Circular Fashion: Is It the Future of the Fashion Industry?

Fashion and textiles is a fast industry. With new designs coming out weekly, retailers need to keep up. Consumers are more demanding than ever, and they want things now. With the ever increasing growth the clothing industry experiences, retailers need to figure out how navigate the demand.

This is where fast fashion comes into the conversation. The practice of fast fashion has been around for a while now and many large retailers are successful with this supply chain model. Popular brands like Zara, H&M, Forever 21 and many more have all been able to be competitive with this manufacturing practice. It’s cheap and has a high turnover rate, therefore allowing these large corporations to have a competitive advantage with pricing and variety.

However, more and more, consumers are becoming conscious shoppers and the negative effects of fast fashion are starting to surface. Due to its excessive use of resources and toxic materials, fast fashion is not sustainable. But if this model is doing so well, what are the alternatives? Circular fashion might just be the answer.

What is circular fashion?

Before we delve into circular fashion, we must understand the circular economy. Unlike the the linear economy (make, use, dispose), the circular economy incorporates recycling into the process, keeping resources in the cycle for as long as possible. This is essentially what circular fashion embodies. By making clothes with longevity in mind, circular fashion items serve a purpose beyond their life span. Generally, this means that its parts can be used in the future to make something new.


Textile waste is one of the top contributors to pollution. Since fast fashion retailers have to plan a year in advance for seasonal releases, these companies over-produce in anticipation. Stores are often left with excess stock. For example, H&M recently had problems with obsolete stock. Most man made materials, such as polyester and rayon, are not recyclable. So what happens to these clothes? They go to landfills.

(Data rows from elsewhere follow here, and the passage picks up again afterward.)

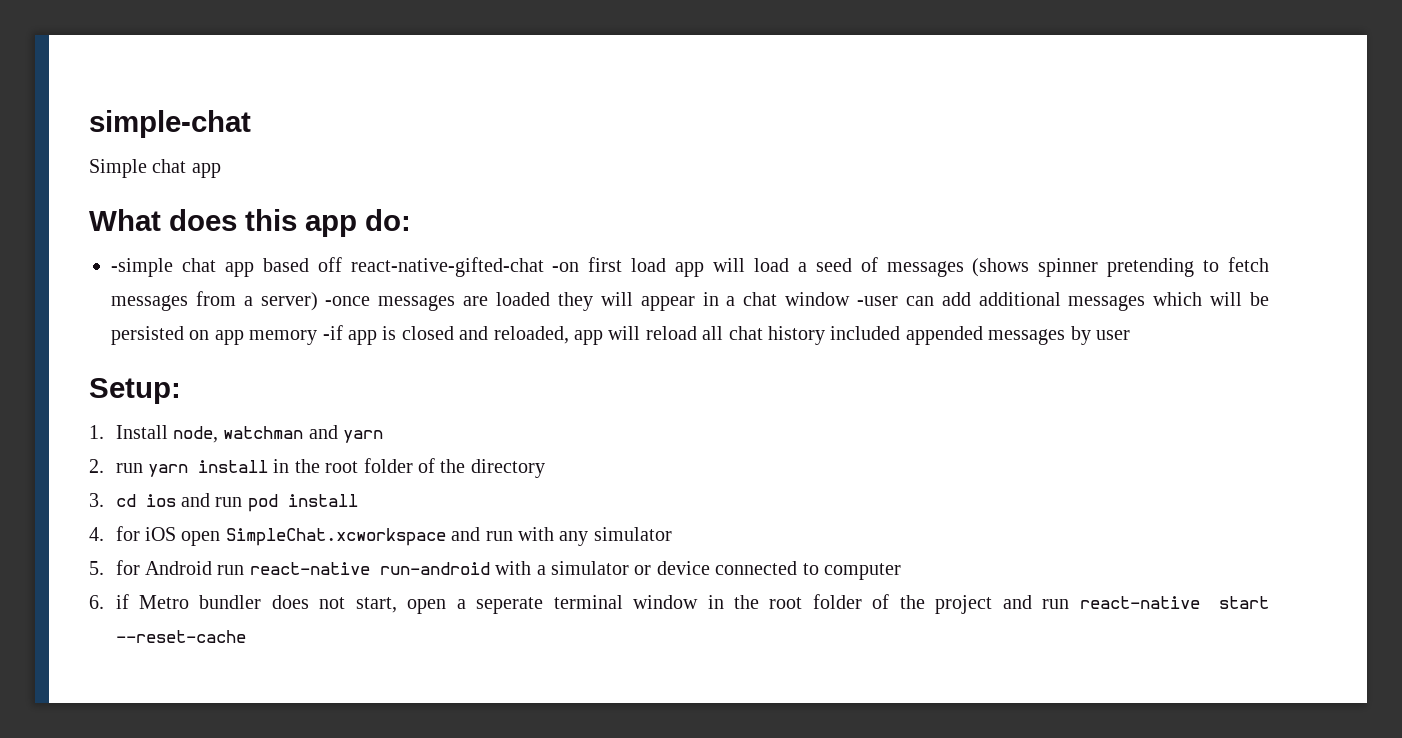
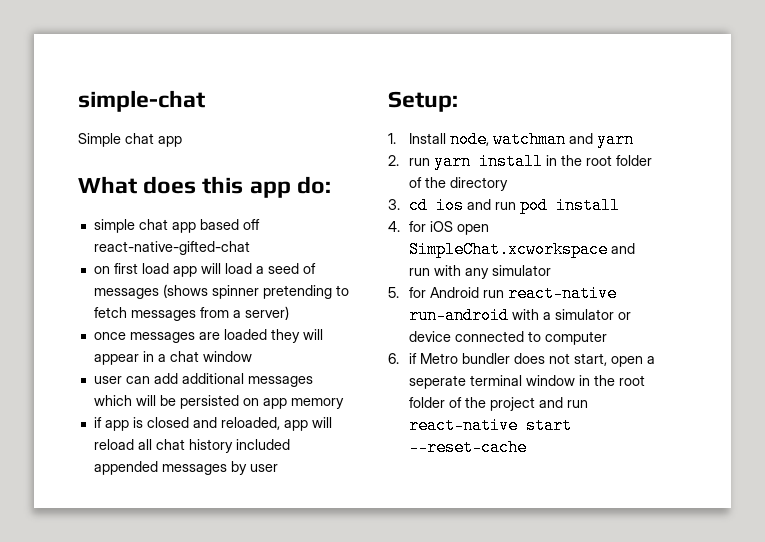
[111,258,173,277] -simple -> [93,219,135,233] simple
[552,262,580,272] -on -> [93,266,110,274] // on
[325,296,371,306] -once -> [93,332,126,340] // once
[856,296,898,306] -user -> [93,376,122,384] // user
[322,325,343,340] -if -> [93,417,102,428] // if

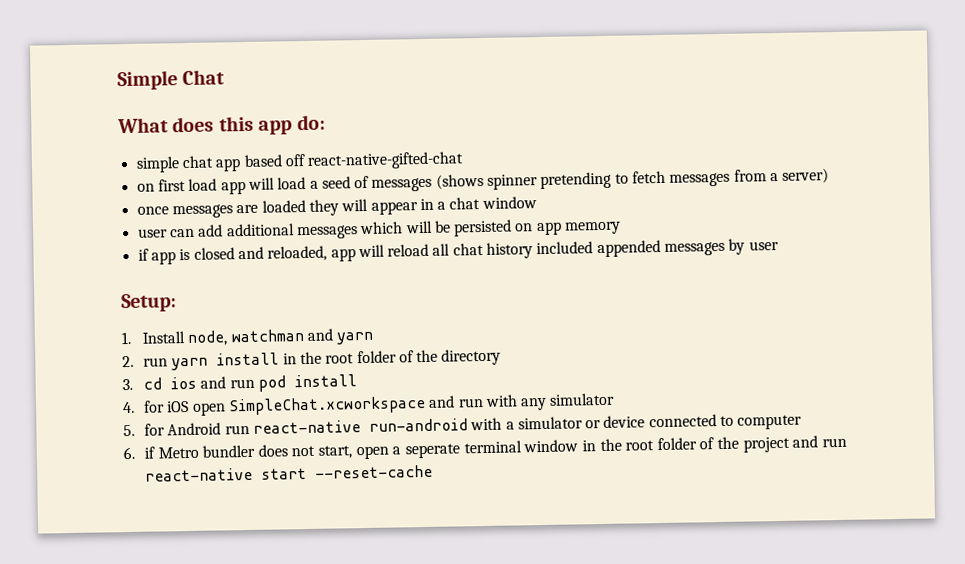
[78,90,205,112] [78,133,182,147] simple-chat // Simple chat app -> [117,69,226,91] Simple Chat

Since circular fashion tries to keep materials in rotation for as long as possible, they are with us for the long haul. Here are some benefits:

  • Waste minimization: Circular fashion items are produced with waste reduction in mind. The materials used to make these products can all be reclaimed and reused as raw materials for other processes. This minimizes the need to use virgin materials.
  • Green energy: Renewable energy sources, like wind and solar, are used wherever possible in the manufacturing and transportation process.
  • Gives back: Materials used in these items are non-toxic and (preferably) biodegradable so that at the end of their life cycle, they can be composted or effectively recycled.

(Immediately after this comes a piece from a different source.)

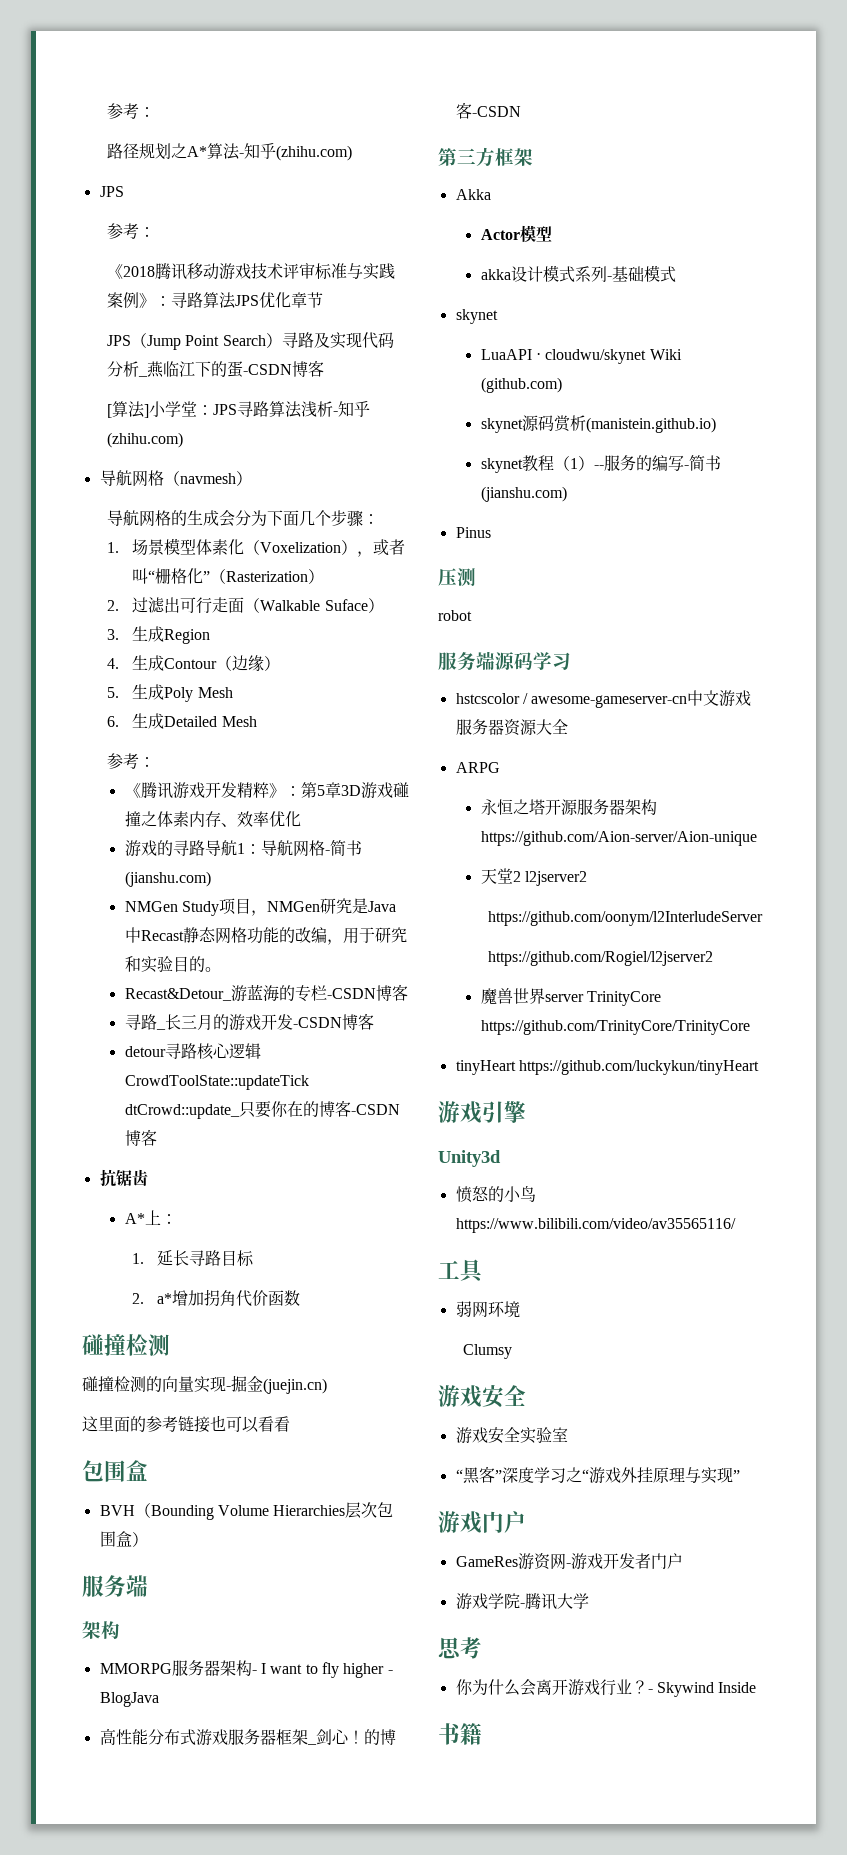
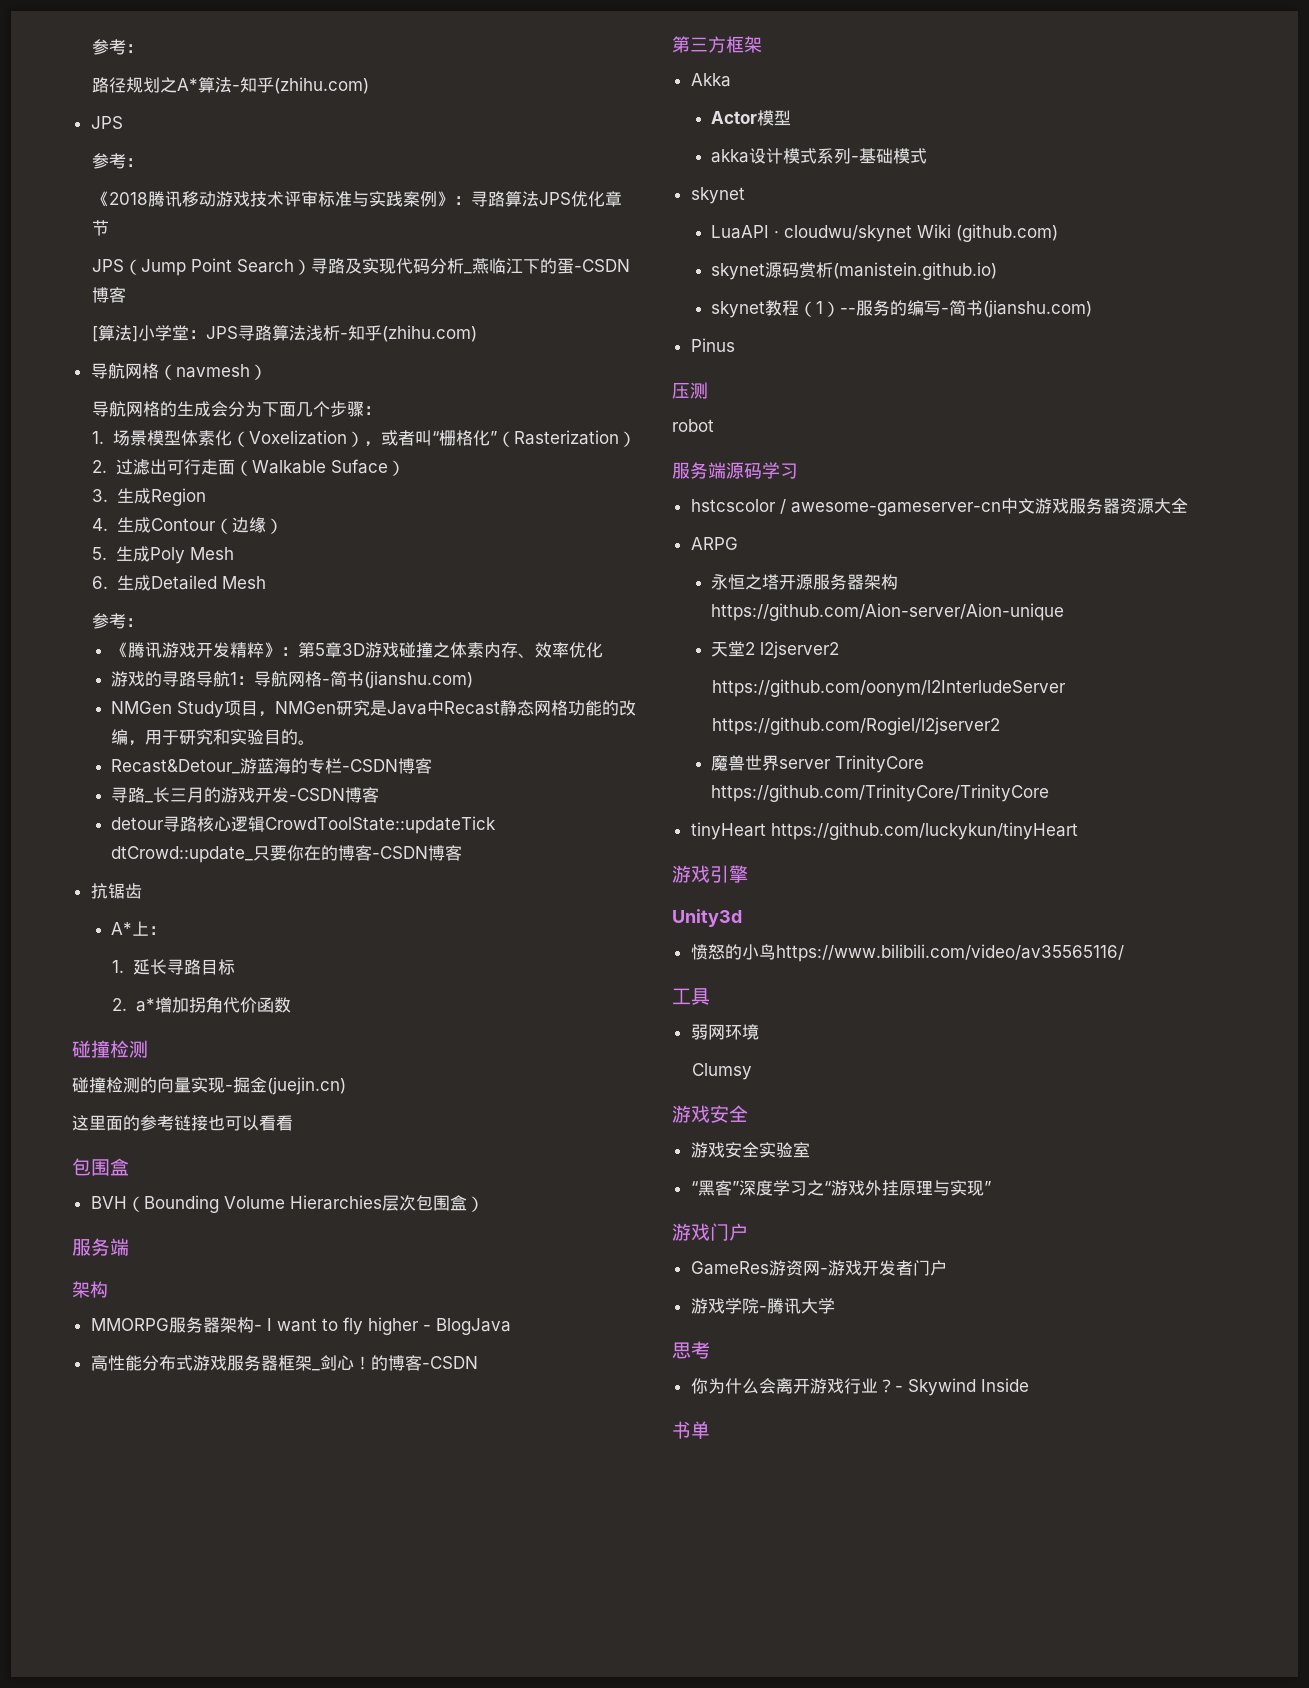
[460,1723,482,1745] 籍 -> [691,1421,710,1439] 单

The fast fashion model is cheap, fast and allows retailers to keep up with ever-changing trends. However, it’s not a viable solution that can continue for much longer. Looking at the problems facing the fashion industry, there are take-aways that are applicable to other industries as well. There are many benefits to the circular supply chain model. Let’s take fashion as an example of how we can take more green initiatives in manufacturing and overall supply chain.